Word for word, transcribe the listing that follows, minus any pictures.
_ _ _ _ _ _ _
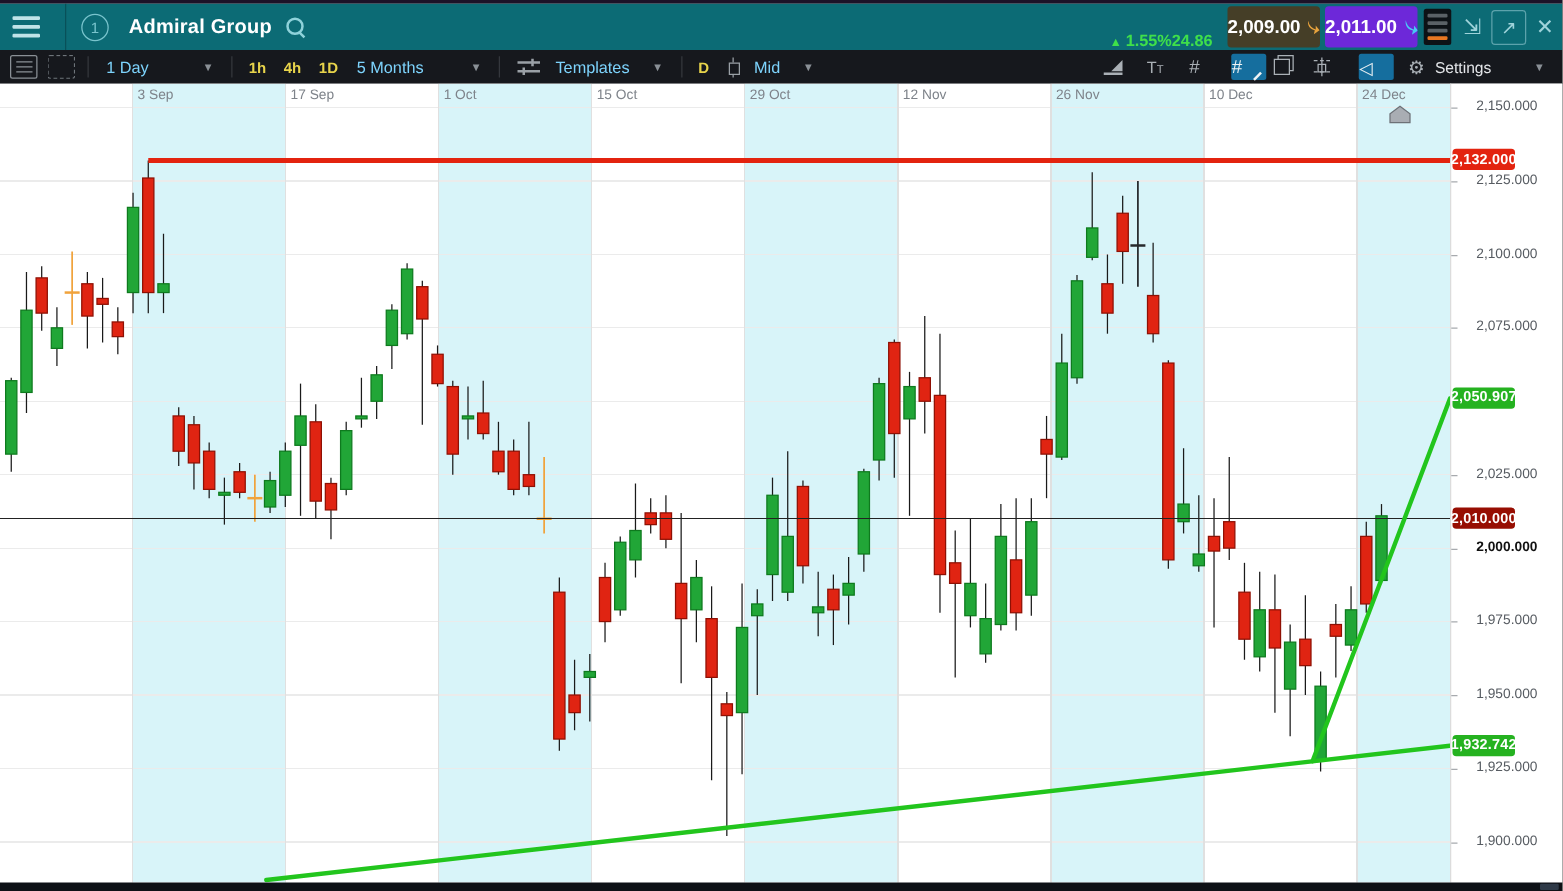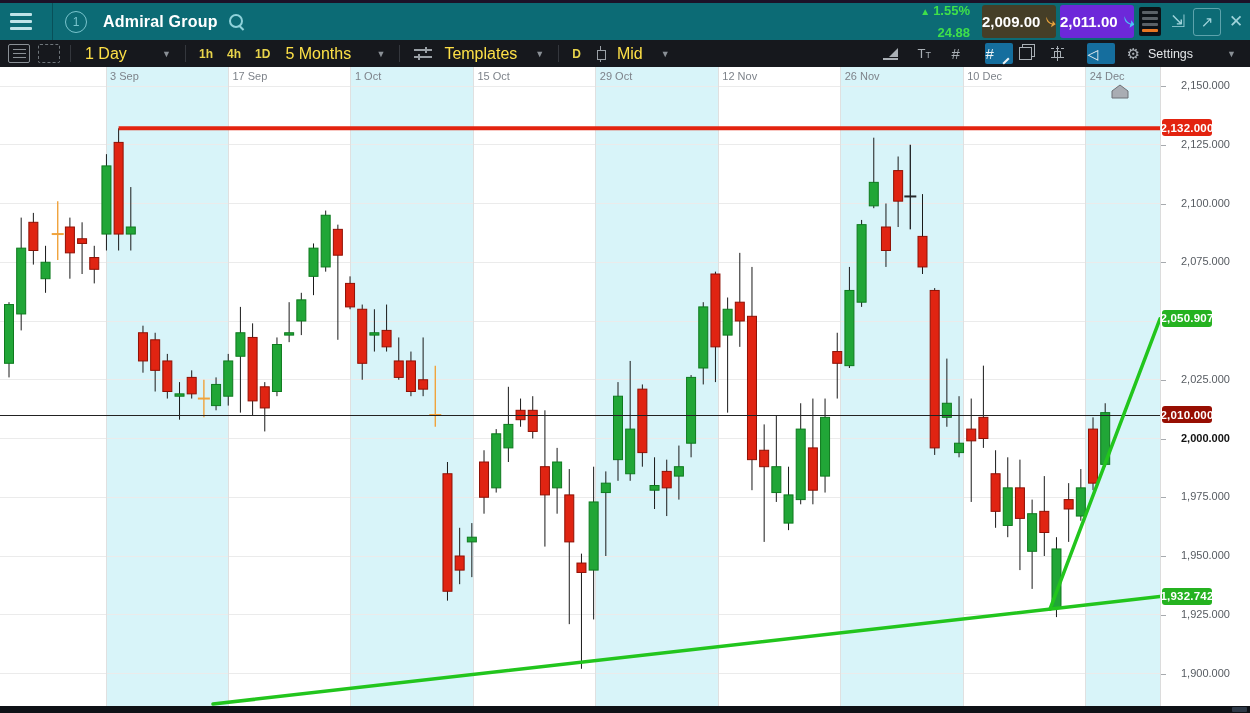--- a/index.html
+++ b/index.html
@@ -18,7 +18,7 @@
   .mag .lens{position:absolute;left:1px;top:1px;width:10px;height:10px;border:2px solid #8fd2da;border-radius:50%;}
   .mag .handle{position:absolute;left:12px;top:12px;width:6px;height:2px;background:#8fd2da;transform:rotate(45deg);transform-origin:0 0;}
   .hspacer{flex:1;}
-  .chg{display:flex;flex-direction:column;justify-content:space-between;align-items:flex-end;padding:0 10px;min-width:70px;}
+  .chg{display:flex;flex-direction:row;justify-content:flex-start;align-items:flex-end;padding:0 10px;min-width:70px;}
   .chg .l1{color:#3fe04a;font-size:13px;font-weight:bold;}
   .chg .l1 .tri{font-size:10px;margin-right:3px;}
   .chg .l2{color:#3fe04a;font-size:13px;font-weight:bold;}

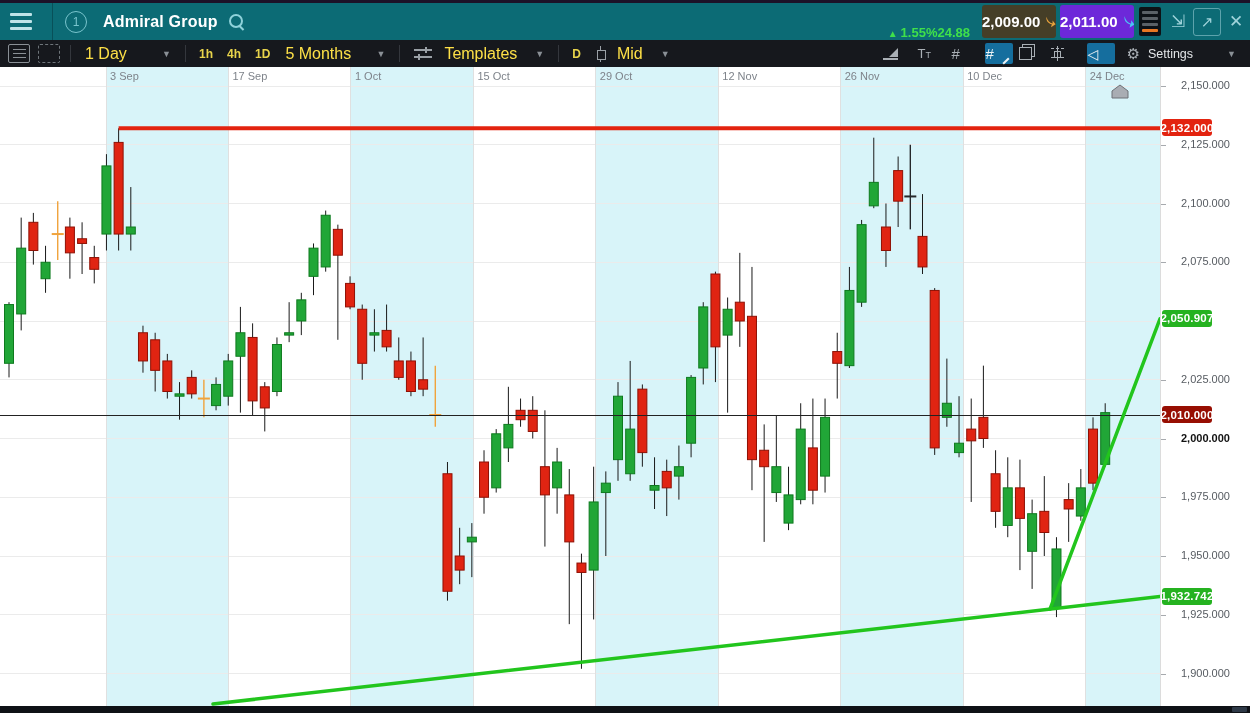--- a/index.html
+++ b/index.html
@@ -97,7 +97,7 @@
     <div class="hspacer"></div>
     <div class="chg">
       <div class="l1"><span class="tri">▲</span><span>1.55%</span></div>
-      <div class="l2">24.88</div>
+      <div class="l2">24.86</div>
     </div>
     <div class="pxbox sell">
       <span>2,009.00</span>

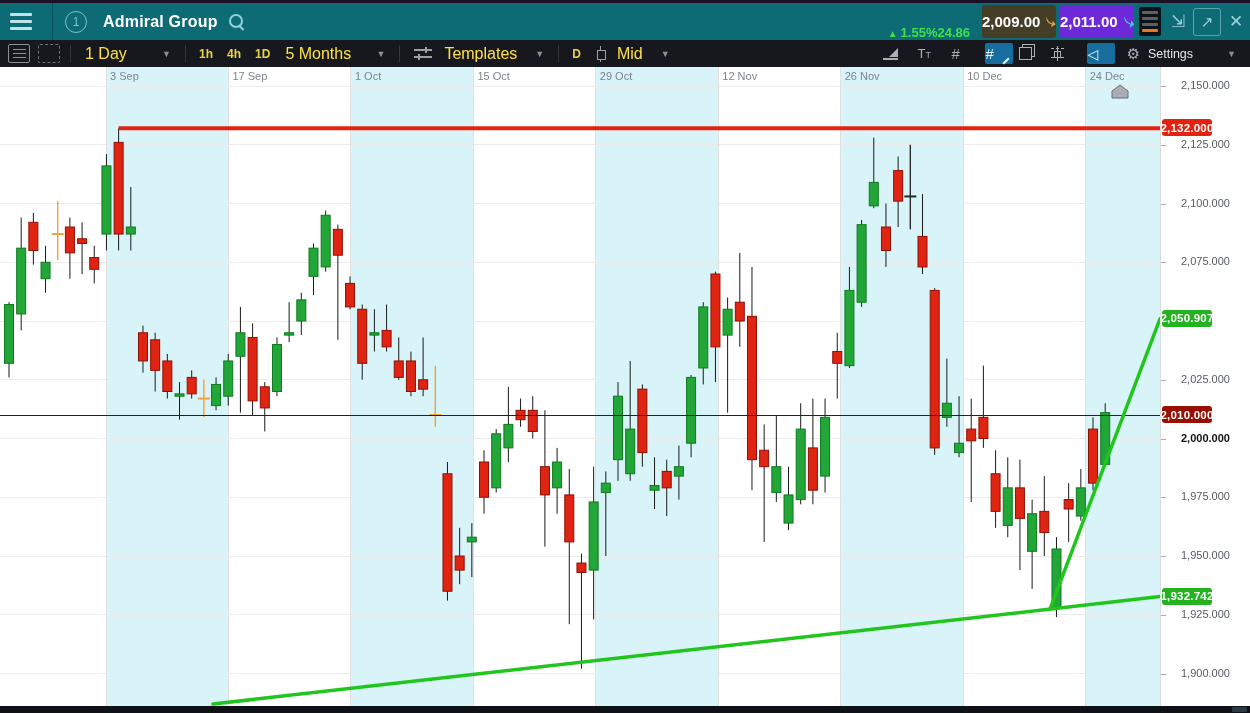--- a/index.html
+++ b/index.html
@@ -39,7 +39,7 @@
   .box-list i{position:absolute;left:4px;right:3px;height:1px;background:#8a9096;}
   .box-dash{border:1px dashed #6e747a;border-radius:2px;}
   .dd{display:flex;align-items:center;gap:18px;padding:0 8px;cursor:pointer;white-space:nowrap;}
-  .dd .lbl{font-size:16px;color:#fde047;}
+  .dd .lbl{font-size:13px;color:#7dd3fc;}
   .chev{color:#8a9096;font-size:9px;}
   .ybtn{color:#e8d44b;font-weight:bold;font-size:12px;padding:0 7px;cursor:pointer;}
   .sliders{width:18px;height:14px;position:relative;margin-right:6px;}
_ _ _ _ _ _ _
● **Written answer**:
--- a/index.html
+++ b/index.html
@@ -18,7 +18,7 @@
   .mag .lens{position:absolute;left:1px;top:1px;width:10px;height:10px;border:2px solid #8fd2da;border-radius:50%;}
   .mag .handle{position:absolute;left:12px;top:12px;width:6px;height:2px;background:#8fd2da;transform:rotate(45deg);transform-origin:0 0;}
   .hspacer{flex:1;}
-  .chg{display:flex;flex-direction:column;justify-content:space-between;align-items:flex-end;padding:0 10px;min-width:70px;}
+  .chg{display:flex;flex-direction:row;justify-content:flex-start;align-items:flex-end;padding:0 10px;min-width:70px;}
   .chg .l1{color:#3fe04a;font-size:13px;font-weight:bold;}
   .chg .l1 .tri{font-size:10px;margin-right:3px;}
   .chg .l2{color:#3fe04a;font-size:13px;font-weight:bold;}

--- a/index.html
+++ b/index.html
@@ -97,7 +97,7 @@
     <div class="hspacer"></div>
     <div class="chg">
       <div class="l1"><span class="tri">▲</span><span>1.55%</span></div>
-      <div class="l2">24.88</div>
+      <div class="l2">24.86</div>
     </div>
     <div class="pxbox sell">
       <span>2,009.00</span>

--- a/index.html
+++ b/index.html
@@ -39,7 +39,7 @@
   .box-list i{position:absolute;left:4px;right:3px;height:1px;background:#8a9096;}
   .box-dash{border:1px dashed #6e747a;border-radius:2px;}
   .dd{display:flex;align-items:center;gap:18px;padding:0 8px;cursor:pointer;white-space:nowrap;}
-  .dd .lbl{font-size:16px;color:#fde047;}
+  .dd .lbl{font-size:13px;color:#7dd3fc;}
   .chev{color:#8a9096;font-size:9px;}
   .ybtn{color:#e8d44b;font-weight:bold;font-size:12px;padding:0 7px;cursor:pointer;}
   .sliders{width:18px;height:14px;position:relative;margin-right:6px;}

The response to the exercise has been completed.